* Your task
Whenever a line of the material contains the string "Marsh", it should be copied.

* Input material
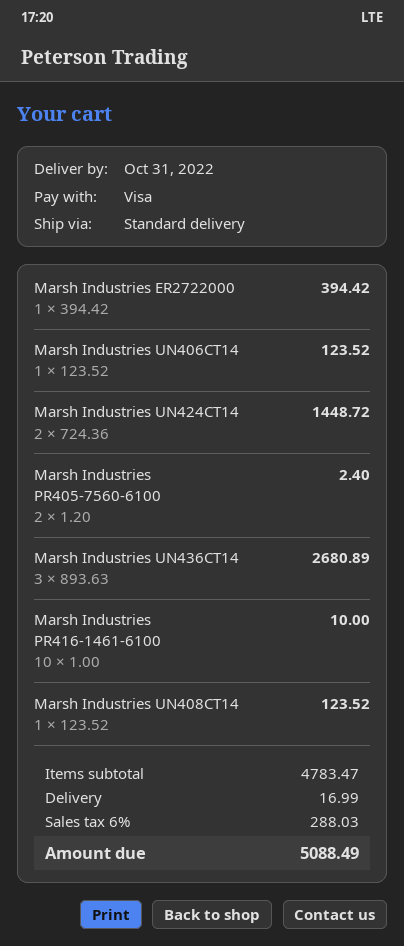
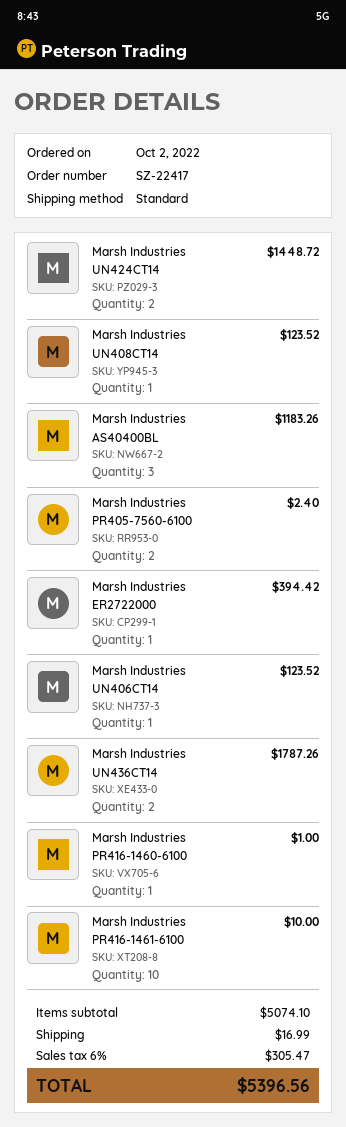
Marsh Industries UN436CT14: 3 for 2680.89 -> 2 for 1787.26
Marsh Industries AS40400BL: none -> 3 for 1183.26
Marsh Industries PR416-1460-6100: none -> 1 for 1.00
subtotal: 4783.47 -> 5074.10
tax: 6% = 288.03 -> 6% = 305.47
total: 5088.49 -> 5396.56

* Written solution
Marsh Industries UN436CT14: 3 for 2680.89 -> 2 for 1787.26
Marsh Industries AS40400BL: none -> 3 for 1183.26
Marsh Industries PR416-1460-6100: none -> 1 for 1.00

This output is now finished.